- _Extracted information_
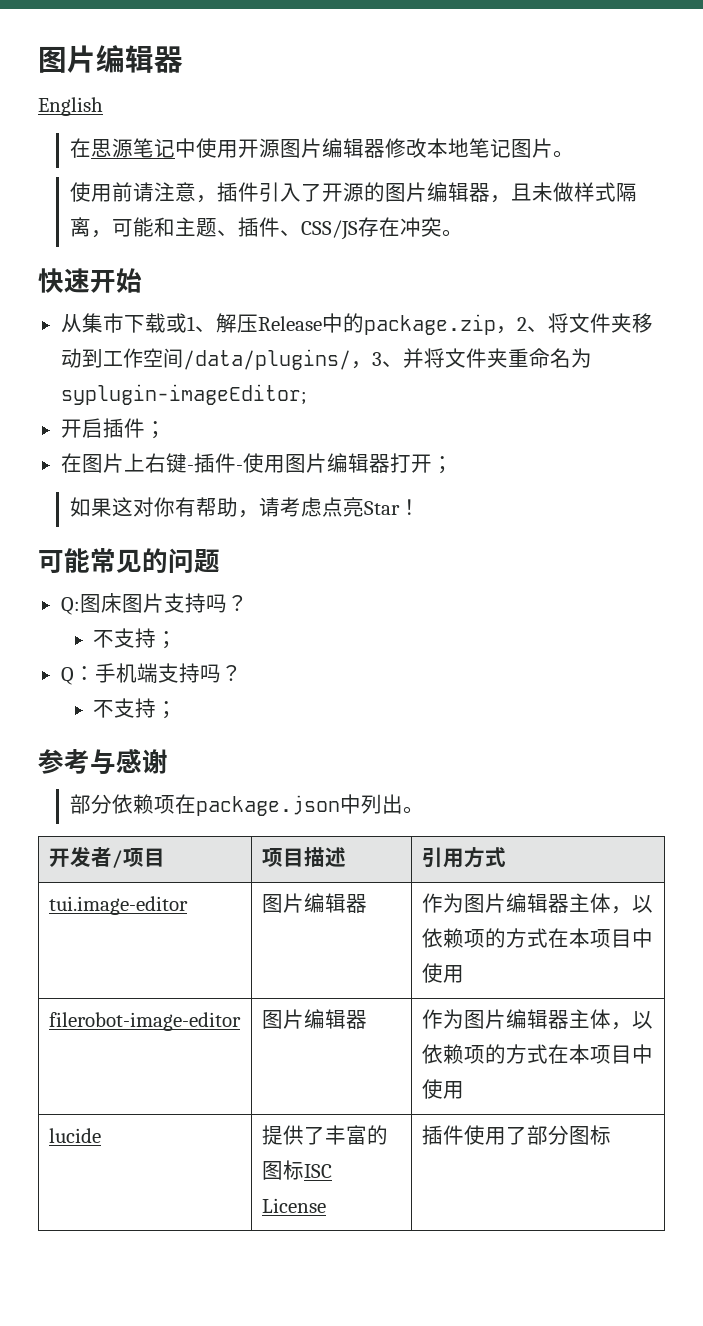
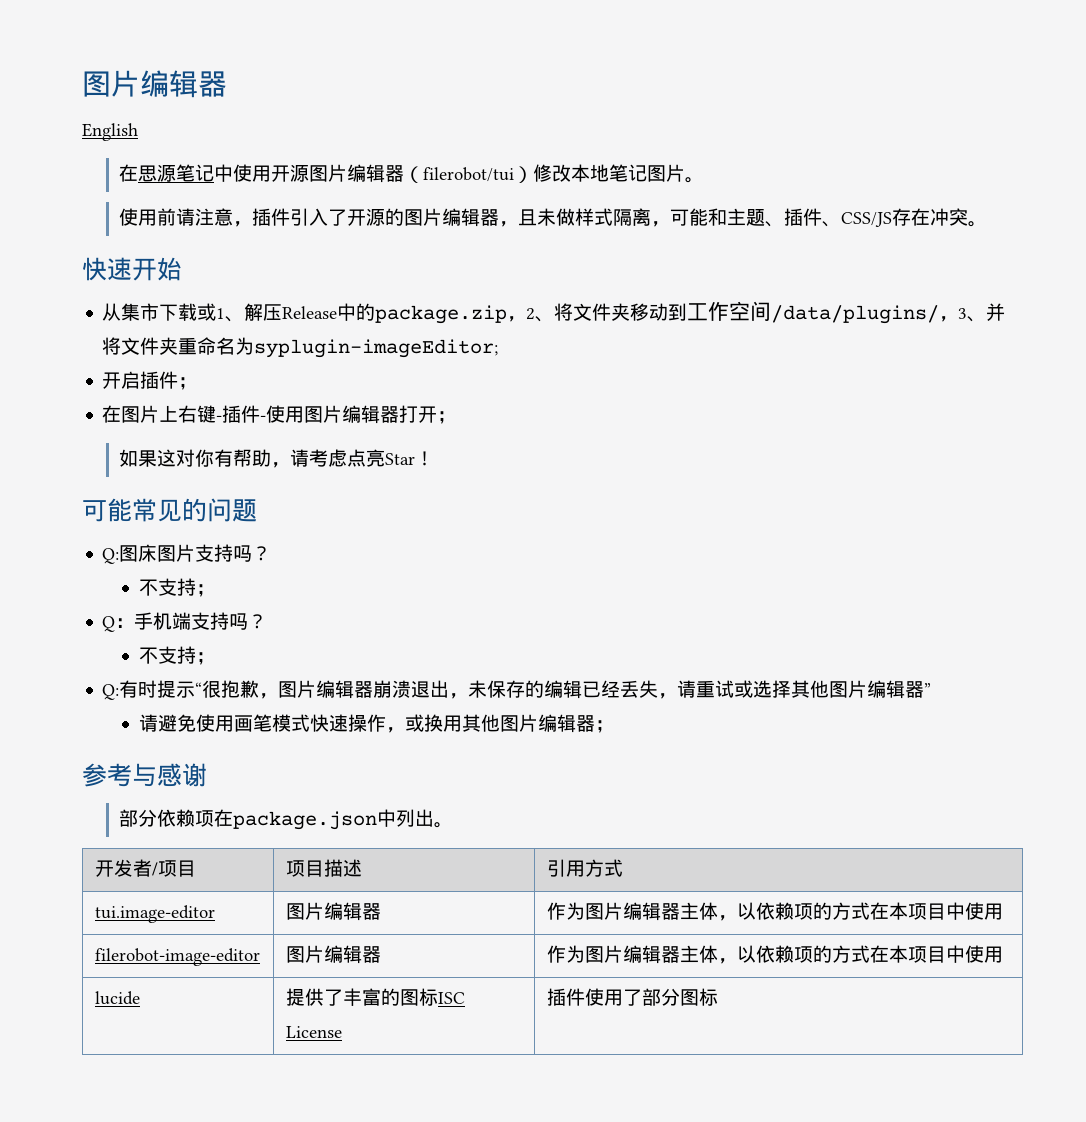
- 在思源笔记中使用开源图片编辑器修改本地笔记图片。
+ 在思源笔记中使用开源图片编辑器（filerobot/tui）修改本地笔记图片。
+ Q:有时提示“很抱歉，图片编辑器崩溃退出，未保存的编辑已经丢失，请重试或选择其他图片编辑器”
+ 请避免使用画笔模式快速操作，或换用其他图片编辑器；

* * *

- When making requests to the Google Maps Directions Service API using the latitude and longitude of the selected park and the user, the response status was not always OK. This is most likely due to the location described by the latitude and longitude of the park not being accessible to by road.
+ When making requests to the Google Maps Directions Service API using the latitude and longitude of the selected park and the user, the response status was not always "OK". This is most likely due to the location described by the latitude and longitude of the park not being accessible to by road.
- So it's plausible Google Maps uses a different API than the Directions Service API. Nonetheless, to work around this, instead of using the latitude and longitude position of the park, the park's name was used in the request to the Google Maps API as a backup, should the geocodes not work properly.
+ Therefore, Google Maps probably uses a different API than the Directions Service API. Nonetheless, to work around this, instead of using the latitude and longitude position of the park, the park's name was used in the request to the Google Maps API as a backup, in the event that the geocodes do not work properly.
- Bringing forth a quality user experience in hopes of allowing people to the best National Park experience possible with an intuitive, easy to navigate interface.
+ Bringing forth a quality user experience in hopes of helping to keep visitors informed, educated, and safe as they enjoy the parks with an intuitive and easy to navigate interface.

--

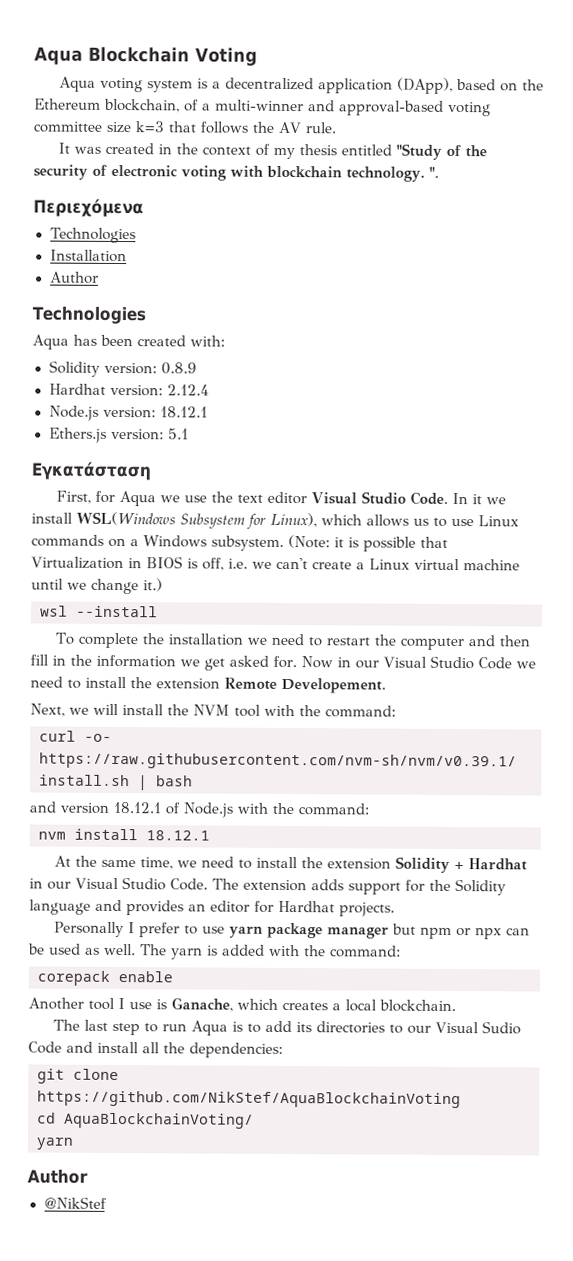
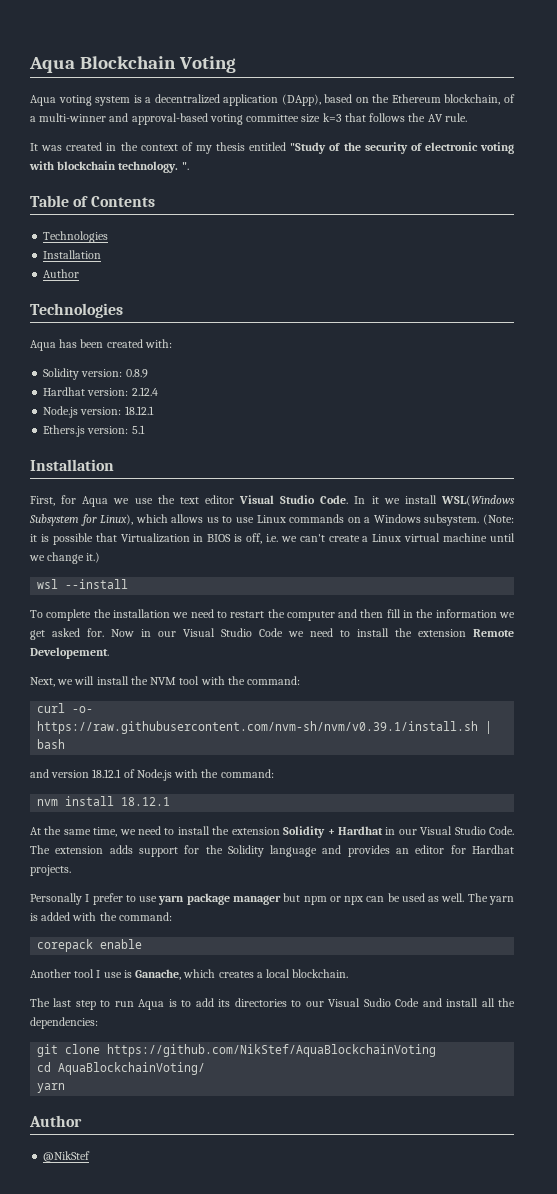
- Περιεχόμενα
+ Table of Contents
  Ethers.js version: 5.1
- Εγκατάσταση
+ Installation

- _What is being asked_
I'd like the lines above from the one with "- Bringing forth" up to and including the one with "and easy to navigate interface." copied exactly, with no other lines.

- _Response area_
- Bringing forth a quality user experience in hopes of allowing people to the best National Park experience possible with an intuitive, easy to navigate interface.
+ Bringing forth a quality user experience in hopes of helping to keep visitors informed, educated, and safe as they enjoy the parks with an intuitive and easy to navigate interface.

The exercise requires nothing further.